▸ **Source data**:
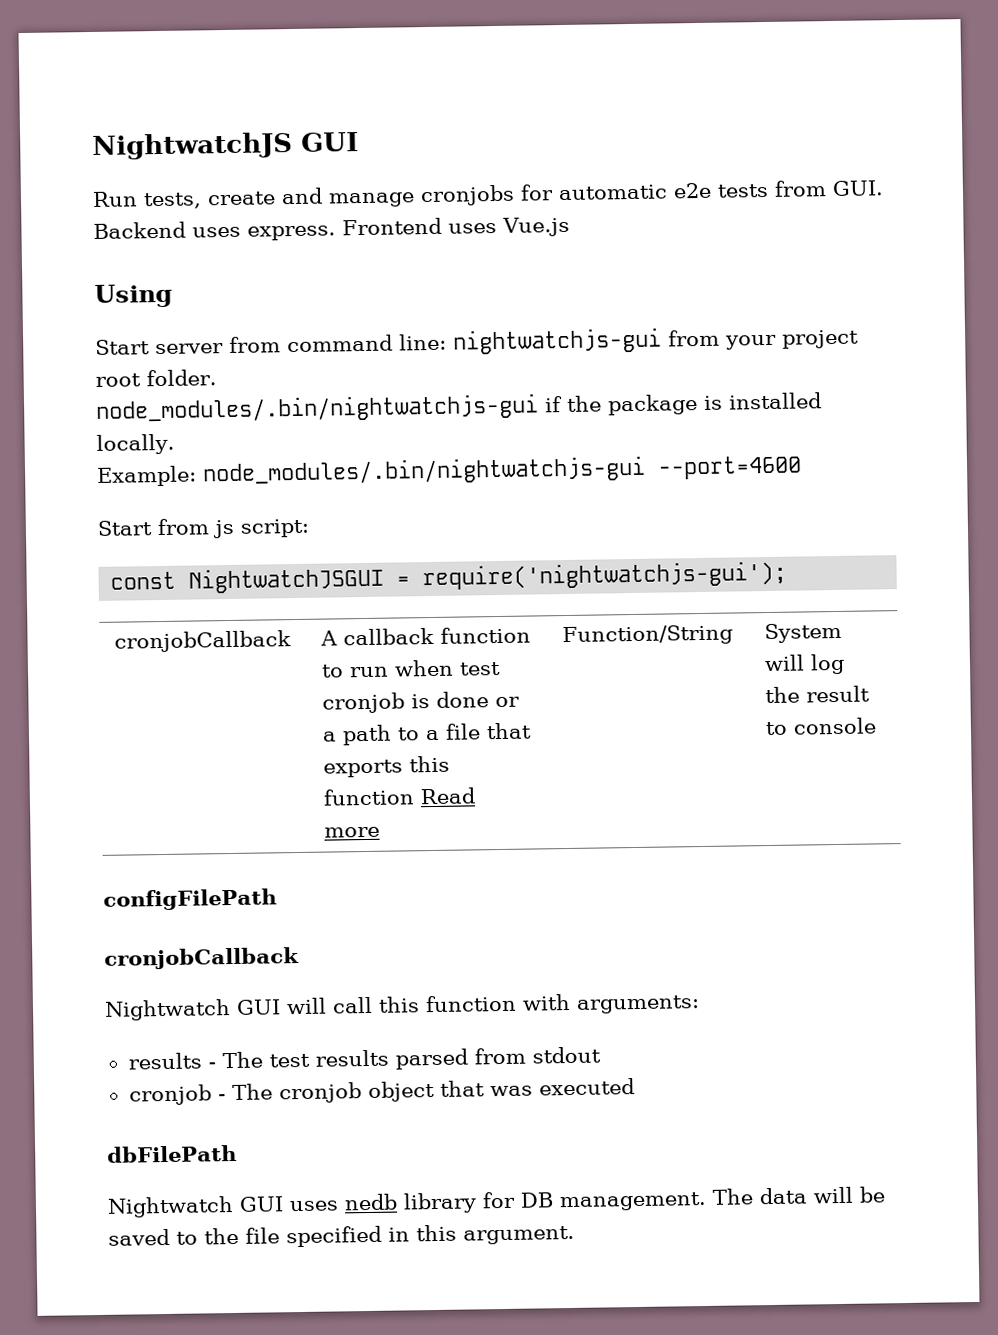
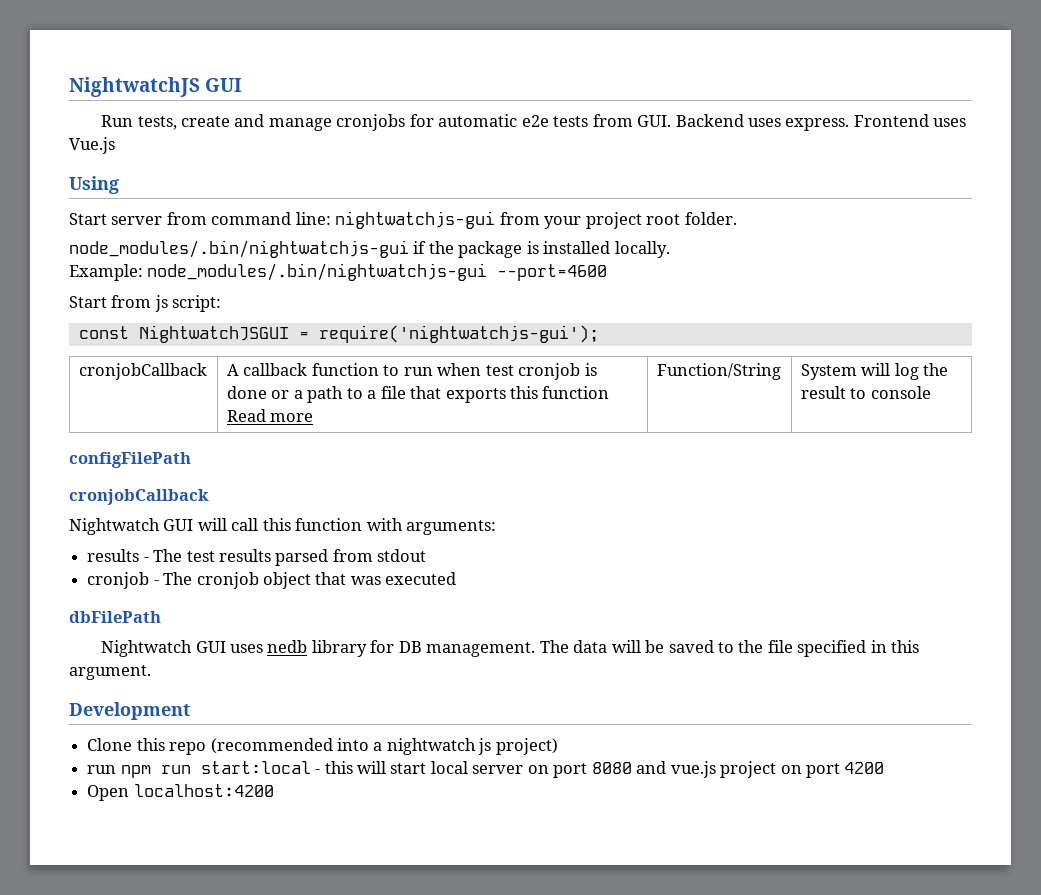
(575, 1235) none -> [69,702,190,720] [87,738,558,755] [87,761,885,778] [87,784,274,801] // Development // Clone this repo (recommended into a nightwatch js project) // run npm run start:local - this will start local server on port 8080 and vue.js project on port 4200 // Open localhost:4200

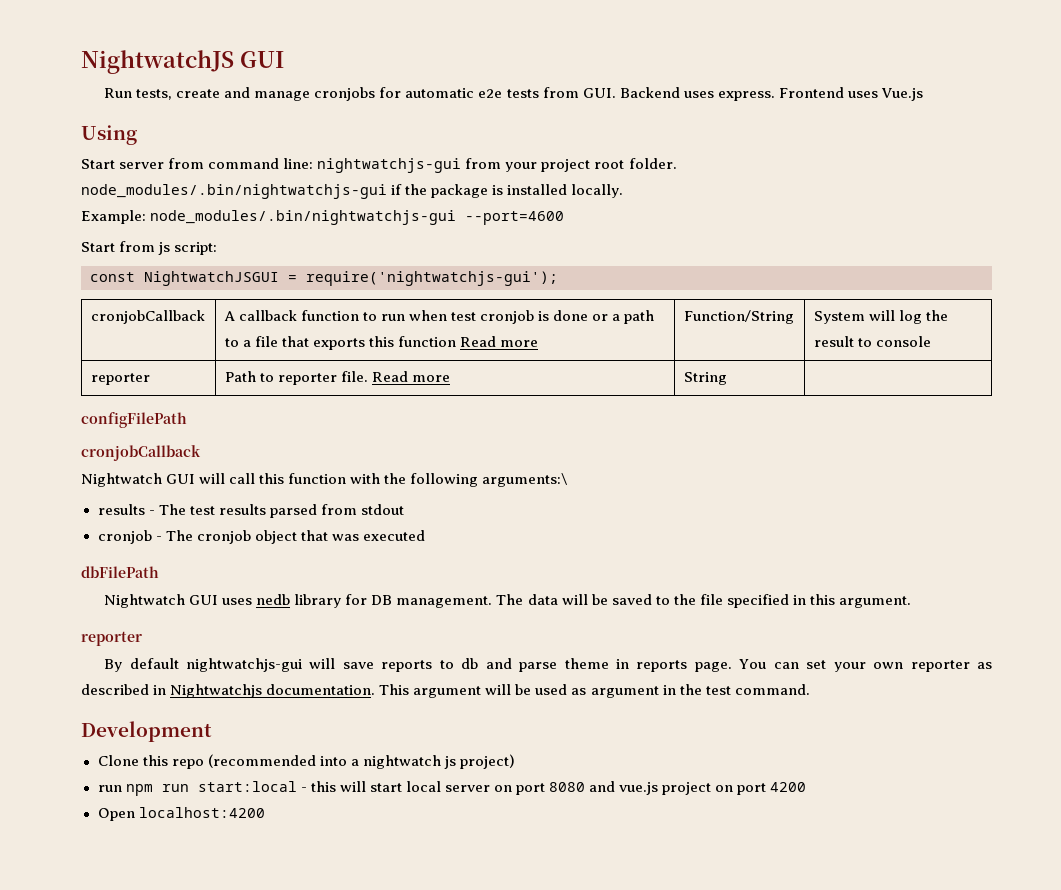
(931, 392) none -> [90,373,150,385] [224,371,450,385] [683,372,727,385] // reporter | Path to reporter file. Read more | String |
[406,520,497,535] arguments: -> [384,473,568,487] the following arguments:\
(151, 672) none -> [81,631,142,646] [104,658,992,672] [81,684,810,698] // reporter // By default nightwatchjs-gui will save reports to db and parse theme in reports page. You can set your own reporter as described in Nightwatchjs documentation. This argument will be used as argument in the test command.

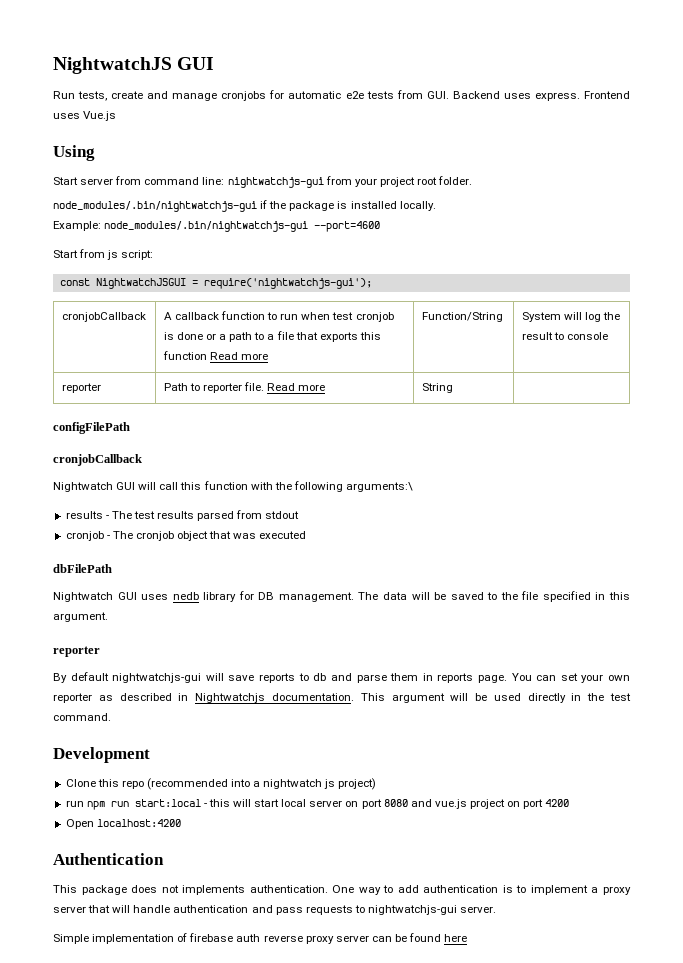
[564,658,609,669] theme -> [390,673,419,681] them
[571,686,659,698] as argument -> [527,693,566,703] directly
(265, 812) none -> [53,853,164,865] [53,885,631,895] [53,905,497,915] [53,933,468,944] // Authentication // This package does not implements authentication. One way to add authentication is to implement a proxy server that will handle authentication and pass requests to nightwatchjs-gui server. // Simple implementation of firebase auth reverse proxy server can be found here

▸ **Exercise brief**: Your output should be the full set of entries above, restated word for word and free of pictures.

▸ **Written answer**:
(575, 1235) none -> [69,702,190,720] [87,738,558,755] [87,761,885,778] [87,784,274,801] // Development // Clone this repo (recommended into a nightwatch js project) // run npm run start:local - this will start local server on port 8080 and vue.js project on port 4200 // Open localhost:4200

(931, 392) none -> [90,373,150,385] [224,371,450,385] [683,372,727,385] // reporter | Path to reporter file. Read more | String |
[406,520,497,535] arguments: -> [384,473,568,487] the following arguments:\
(151, 672) none -> [81,631,142,646] [104,658,992,672] [81,684,810,698] // reporter // By default nightwatchjs-gui will save reports to db and parse theme in reports page. You can set your own reporter as described in Nightwatchjs documentation. This argument will be used as argument in the test command.

[564,658,609,669] theme -> [390,673,419,681] them
[571,686,659,698] as argument -> [527,693,566,703] directly
(265, 812) none -> [53,853,164,865] [53,885,631,895] [53,905,497,915] [53,933,468,944] // Authentication // This package does not implements authentication. One way to add authentication is to implement a proxy server that will handle authentication and pass requests to nightwatchjs-gui server. // Simple implementation of firebase auth reverse proxy server can be found here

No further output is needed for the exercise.